Merasa tersindir dengan ucapan istrinya, pak Atma menutup lepi dan mencopot kacamata bacanya. Dengan lembut ia memandang wajah Bu Rani yang terlihat pucat hari ini.
Wajah Rani yang biasanya full make up kini sama sekali tak menggunakan apapun. Ia mengeluh lemas sejak kemarin.
Atmanegara meraih jemari tangan istrinya lalu mengecupnya dengan lembut. Tangan wanita yang dicintainya. Tangan itu terlihat semakin kurus dan rapuh. Otot kebiru-biruannya nampak jelas terlihat menonjol, seperti transparan dikulit putihnya.
"Untuk sementara biar Rion yang urus. Aku cukup urus sisanya. Kamu mau sarapan apa? Biar Inem tak suruh antar ke kamar." Tawar Atmanegara.
"Aku bukanya nggak boleh gerak loh, malah dianjurkan rutin olahraga yang ringan-ringan. Kok malah disuruh di kamar aja." Maharani bersungut-sungut, ia menyibak selimut tebalnya lalu berjalan menuju kamar mandi. Atmanegara mengikuti dari belakang.
"Mau ngapaiiinnn?" Tanya Rani curiga.
"Mau mandi-lah, kamu mau mandi juga, kan? Ayok!" Atmanegara menyeret pelan tangan istrinya.
"Jagan aneh-aneh, aku capek." Maharani merajuk. Mirip anak gadis yang ngambek dijahili pacarnya.
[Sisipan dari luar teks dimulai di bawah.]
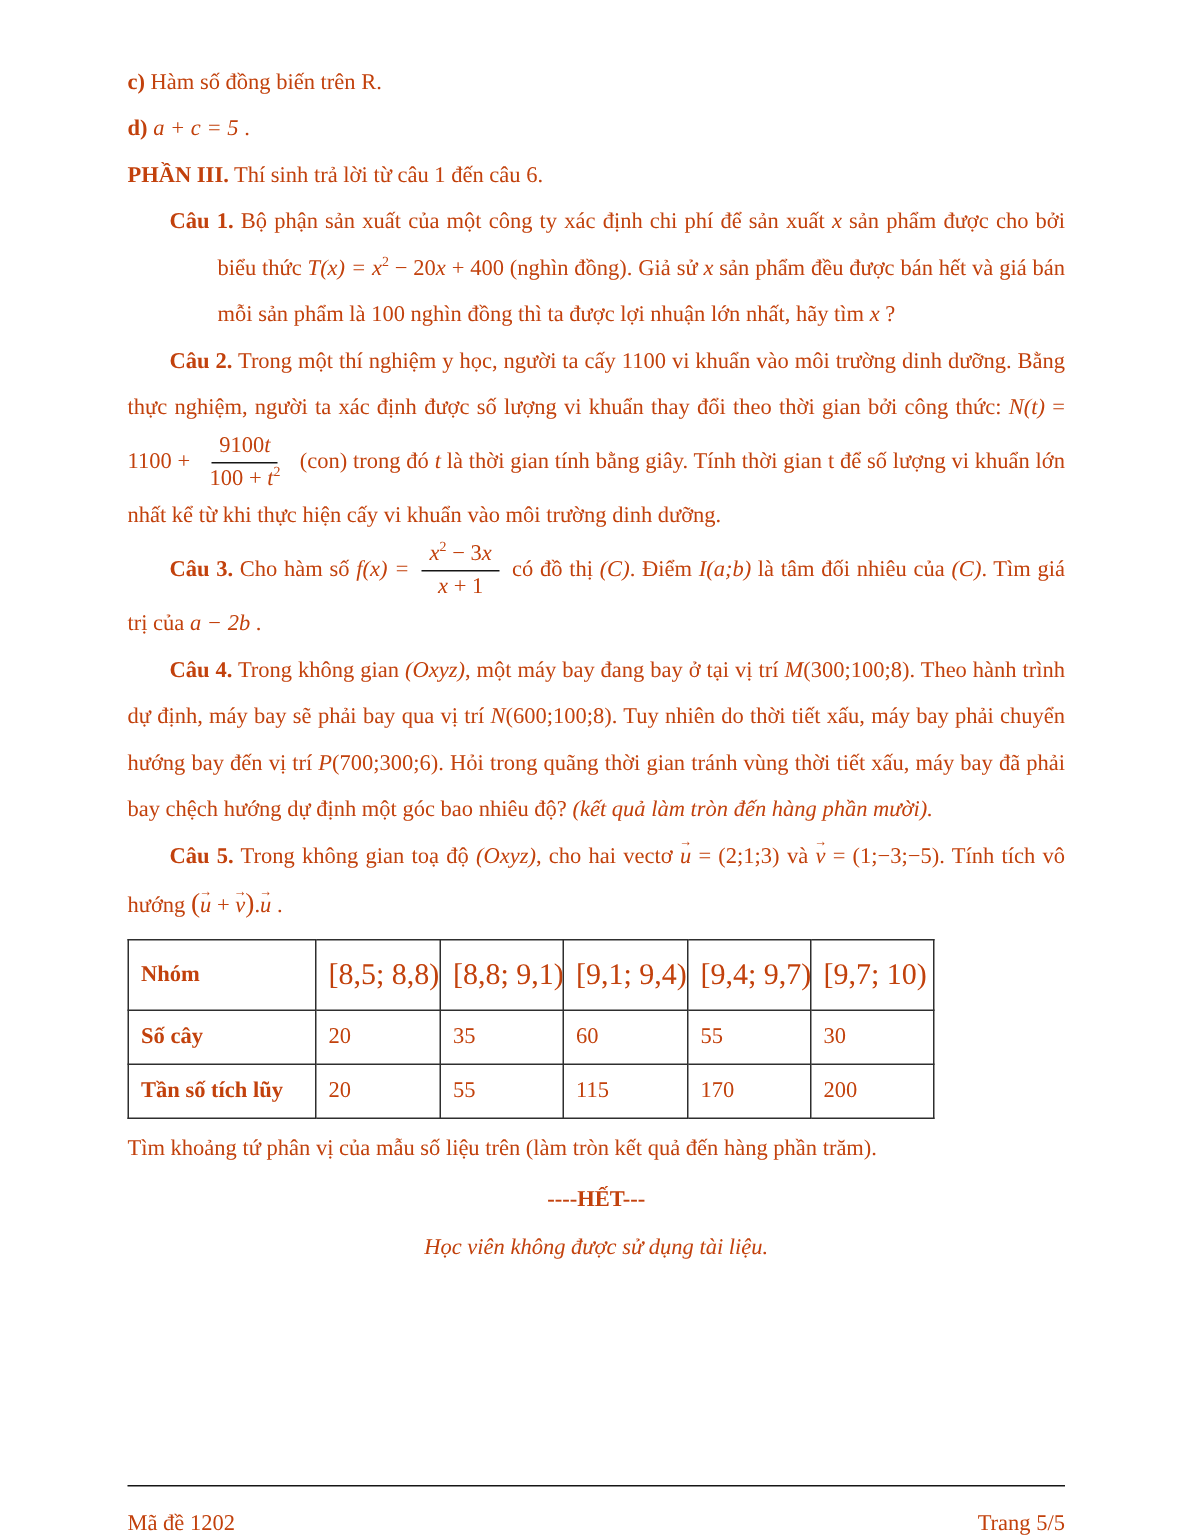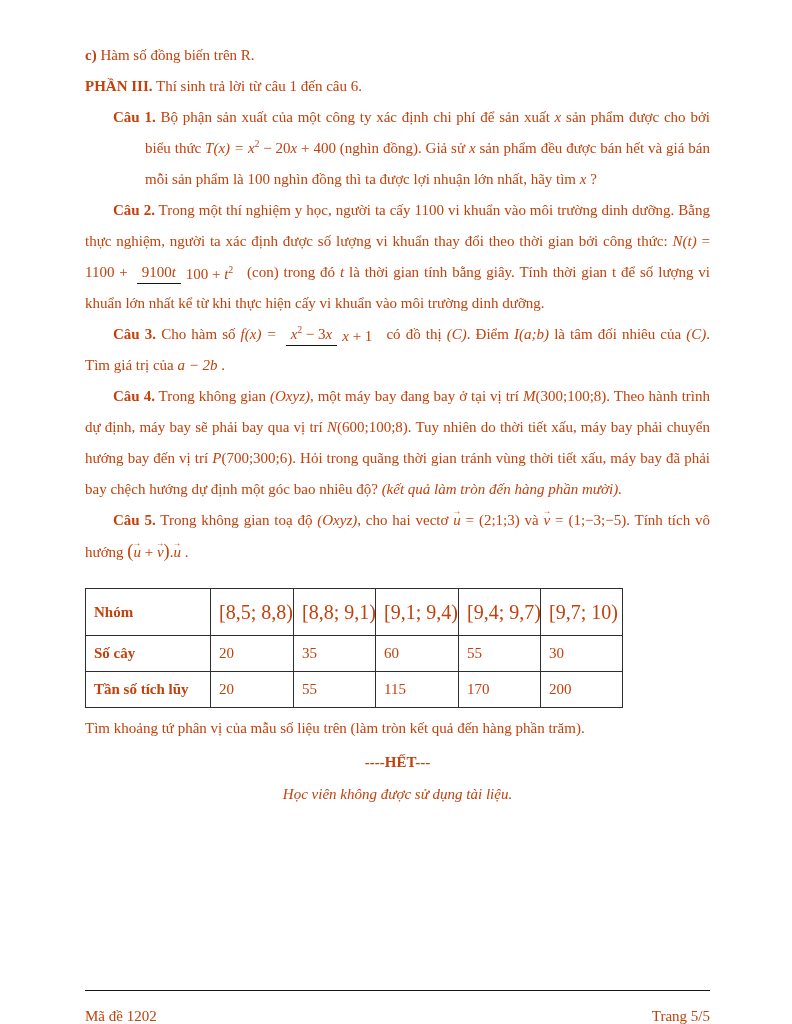"d) a + c =" div.line { html: none -> <div><span>d)</span><span> </span><span>a + c = 5</span><span> .</span></div> }
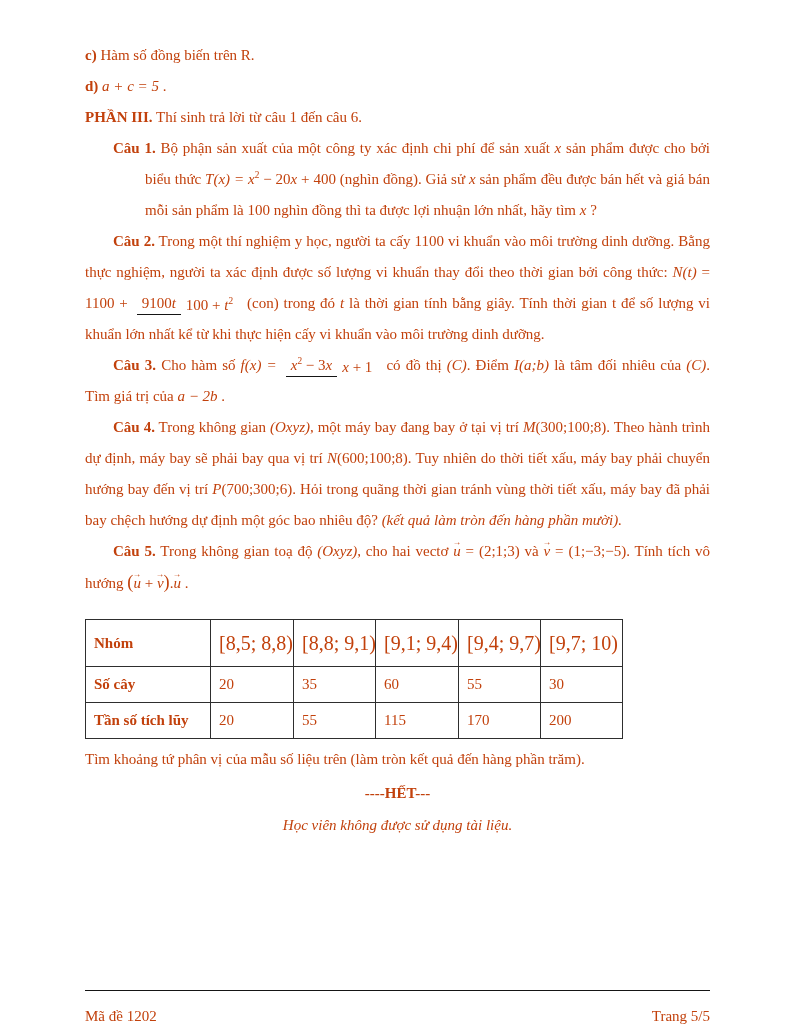"9100t" .frac { flex-direction: none -> column }
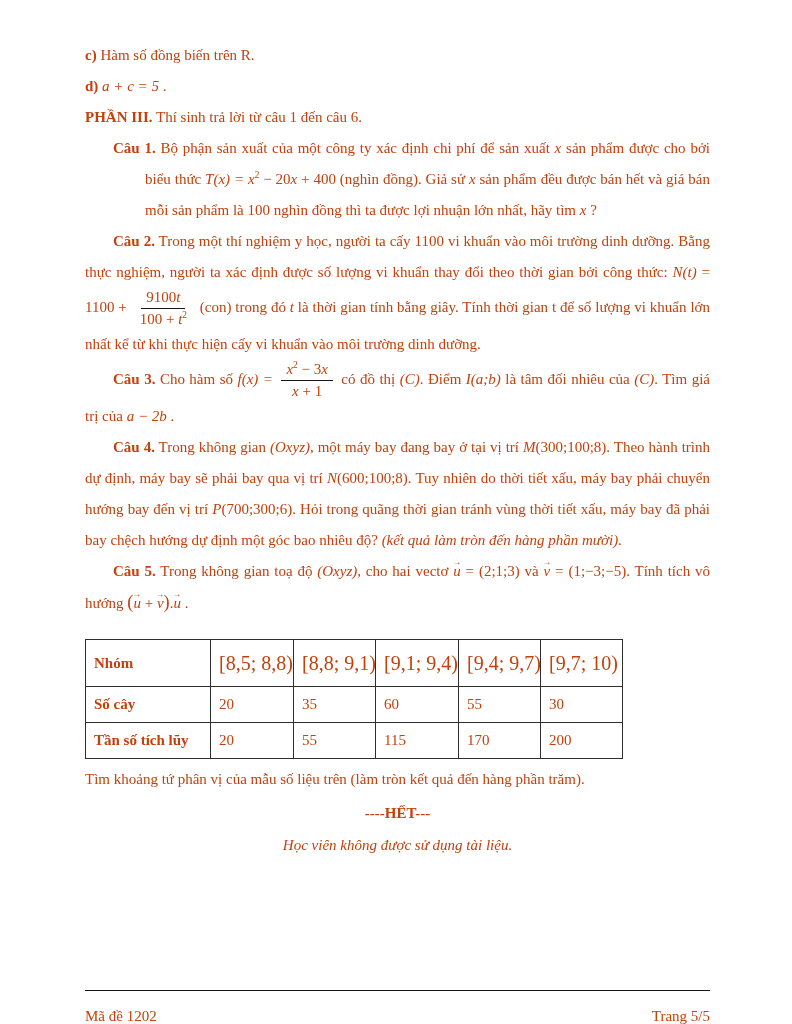"Nhóm" table.freq { margin: 20px 0 5px 0 -> 6px 0 5px 0 }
Pak Atma hanya terkekeh. Ia meloloskan kaos putihnya, memamerkan otot perutnya yang masih terjaga, tanda ia rajin mengolah tubuhnya diusianya yang tak lagi muda. Ia mengisi bathtub dengan air hangat lalu menambahkan bath bomb aroma lavender yang menenangkan.
Dengan sabar ia membimbing Maharani memasuki bathtub dan berendam bersama.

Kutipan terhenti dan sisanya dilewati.